HU Yahui, ZHANG Xiaoying, XU Jin, CHEN Feng. Evidence-based Pharmaceutical Study on Individualized Vincristine Dosing Based on Therapeutic Drug MonitoringJ. Chinese Journal of Modern Applied Pharmacy, 2025, 42(22): 3876-3881. DOI: 10.13748/j.cnki.issn1007-7693.20252297
    Citation: HU Yahui, ZHANG Xiaoying, XU Jin, CHEN Feng.

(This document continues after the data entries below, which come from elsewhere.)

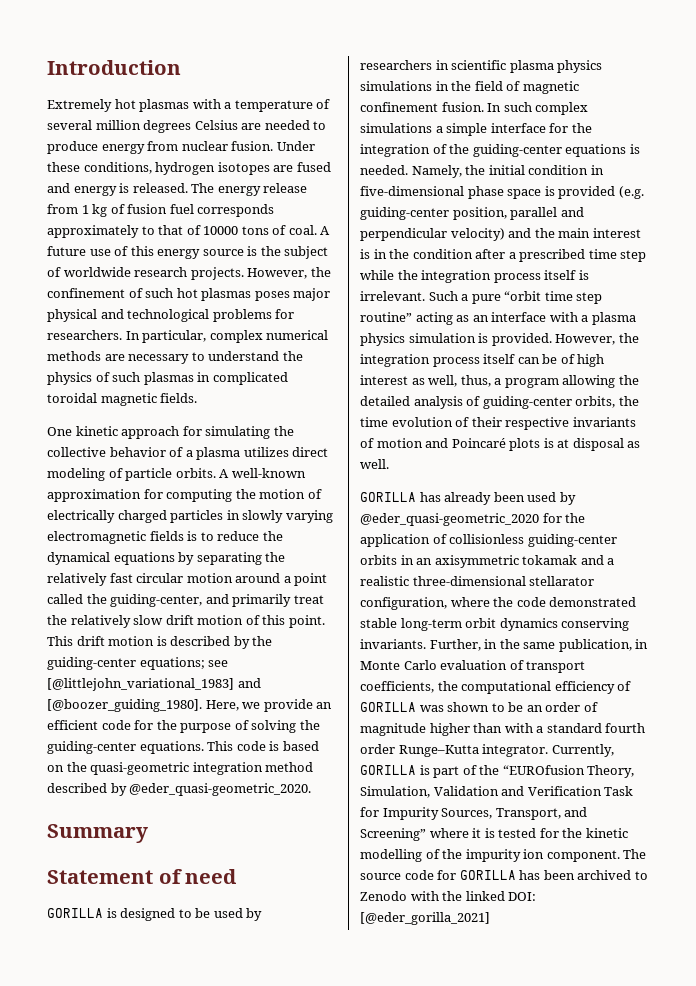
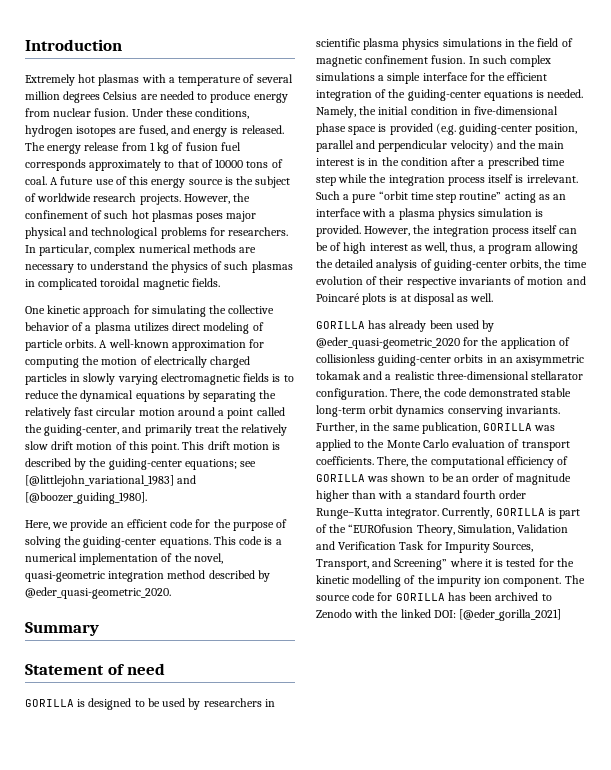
- Under these conditions, hydrogen isotopes are fused and energy is released.
+ Under these conditions, hydrogen isotopes are fused, and energy is released.
- This drift motion is described by the guiding-center equations; see [@littlejohn_variational_1983] and [@boozer_guiding_1980]. Here, we provide an efficient code for the purpose of solving the guiding-center equations.
+ This drift motion is described by the guiding-center equations; see [@littlejohn_variational_1983] and [@boozer_guiding_1980].
+ Here, we provide an efficient code for the purpose of solving the guiding-center equations.
- This code is based on the quasi-geometric integration method described by @eder_quasi-geometric_2020.
+ This code is a numerical implementation of the novel, quasi-geometric integration method described by @eder_quasi-geometric_2020.
- In such complex simulations a simple interface for the integration of the guiding-center equations is needed.
+ In such complex simulations a simple interface for the efficient integration of the guiding-center equations is needed.
- GORILLA has already been used by @eder_quasi-geometric_2020 for the application of collisionless guiding-center orbits in an axisymmetric tokamak and a realistic three-dimensional stellarator configuration, where the code demonstrated stable long-term orbit dynamics conserving invariants.
+ GORILLA has already been used by @eder_quasi-geometric_2020 for the application of collisionless guiding-center orbits in an axisymmetric tokamak and a realistic three-dimensional stellarator configuration. There, the code demonstrated stable long-term orbit dynamics conserving invariants.
- Further, in the same publication, in Monte Carlo evaluation of transport coefficients, the computational efficiency of GORILLA was shown to be an order of magnitude higher than with a standard fourth order Runge–Kutta integrator.
+ Further, in the same publication, GORILLA was applied to the Monte Carlo evaluation of transport coefficients. There, the computational efficiency of GORILLA was shown to be an order of magnitude higher than with a standard fourth order Runge–Kutta integrator.

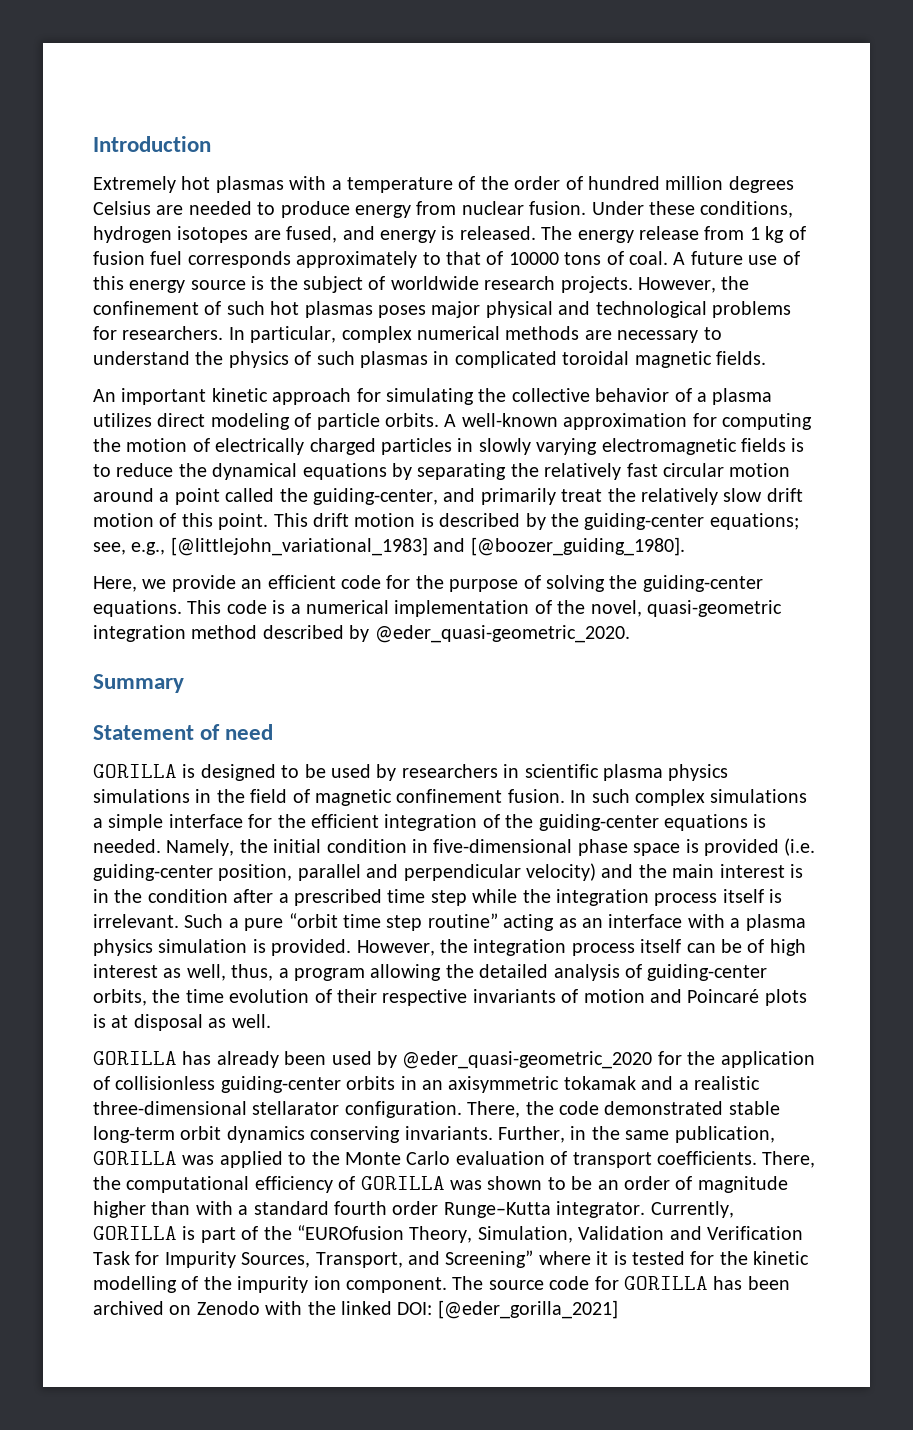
- Extremely hot plasmas with a temperature of several million degrees Celsius are needed to produce energy from nuclear fusion.
+ Extremely hot plasmas with a temperature of the order of hundred million degrees Celsius are needed to produce energy from nuclear fusion.
- One kinetic approach for simulating the collective behavior of a plasma utilizes direct modeling of particle orbits.
+ An important kinetic approach for simulating the collective behavior of a plasma utilizes direct modeling of particle orbits.
- This drift motion is described by the guiding-center equations; see [@littlejohn_variational_1983] and [@boozer_guiding_1980].
+ This drift motion is described by the guiding-center equations; see, e.g., [@littlejohn_variational_1983] and [@boozer_guiding_1980].
- Namely, the initial condition in five-dimensional phase space is provided (e.g. guiding-center position, parallel and perpendicular velocity) and the main interest is in the condition after a prescribed time step while the integration process itself is irrelevant.
+ Namely, the initial condition in five-dimensional phase space is provided (i.e. guiding-center position, parallel and perpendicular velocity) and the main interest is in the condition after a prescribed time step while the integration process itself is irrelevant.
- The source code for GORILLA has been archived to Zenodo with the linked DOI: [@eder_gorilla_2021]
+ The source code for GORILLA has been archived on Zenodo with the linked DOI: [@eder_gorilla_2021]

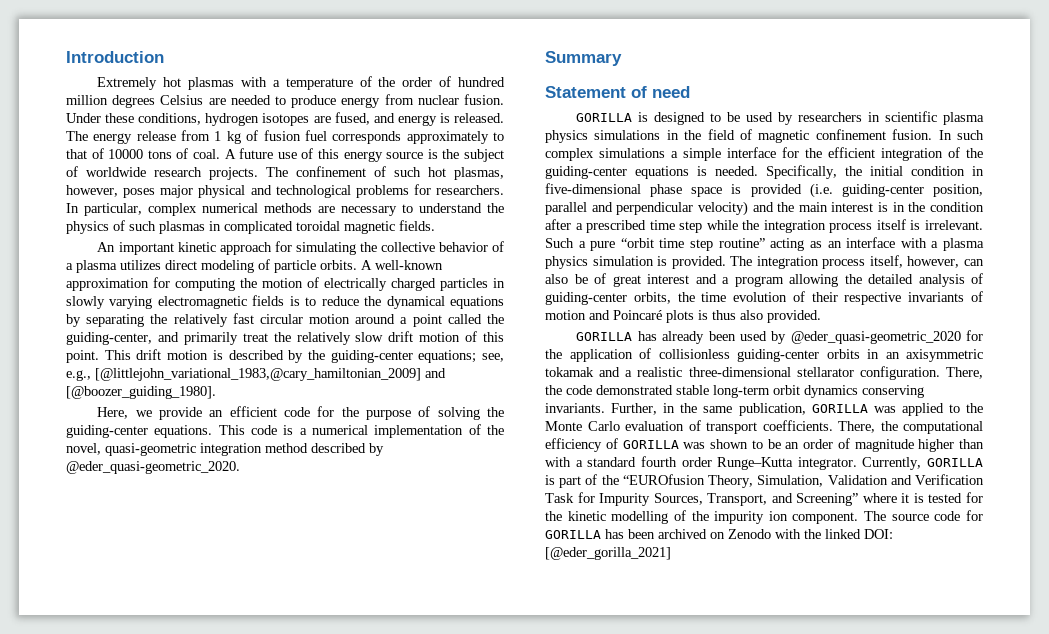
- However, the confinement of such hot plasmas poses major physical and technological problems for researchers.
+ The confinement of such hot plasmas, however, poses major physical and technological problems for researchers.
- This drift motion is described by the guiding-center equations; see, e.g., [@littlejohn_variational_1983] and [@boozer_guiding_1980].
+ This drift motion is described by the guiding-center equations; see, e.g., [@littlejohn_variational_1983,@cary_hamiltonian_2009] and [@boozer_guiding_1980].
- Namely, the initial condition in five-dimensional phase space is provided (i.e. guiding-center position, parallel and perpendicular velocity) and the main interest is in the condition after a prescribed time step while the integration process itself is irrelevant.
+ Specifically, the initial condition in five-dimensional phase space is provided (i.e. guiding-center position, parallel and perpendicular velocity) and the main interest is in the condition after a prescribed time step while the integration process itself is irrelevant.
- However, the integration process itself can be of high interest as well, thus, a program allowing the detailed analysis of guiding-center orbits, the time evolution of their respective invariants of motion and Poincaré plots is at disposal as well.
+ The integration process itself, however, can also be of great interest and a program allowing the detailed analysis of guiding-center orbits, the time evolution of their respective invariants of motion and Poincaré plots is thus also provided.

Evidence-based Pharmaceutical Study on Individualized Vincristine Dosing Based on Therapeutic Drug MonitoringJ. Chinese Journal of Modern Applied Pharmacy, 2025, 42(22): 3876-3881. DOI: 10.13748/j.cnki.issn1007-7693.20252297

    Evidence-based Pharmaceutical Study on Individualized Vincristine Dosing Based on Therapeutic Drug Monitoring

    • OBJECTIVE To investigate the evidence-based pharmaceutical research on therapeutic drug monitoring(TDM) and model-informed precision dosing(MIPD) in the individualized treatment of vincristine.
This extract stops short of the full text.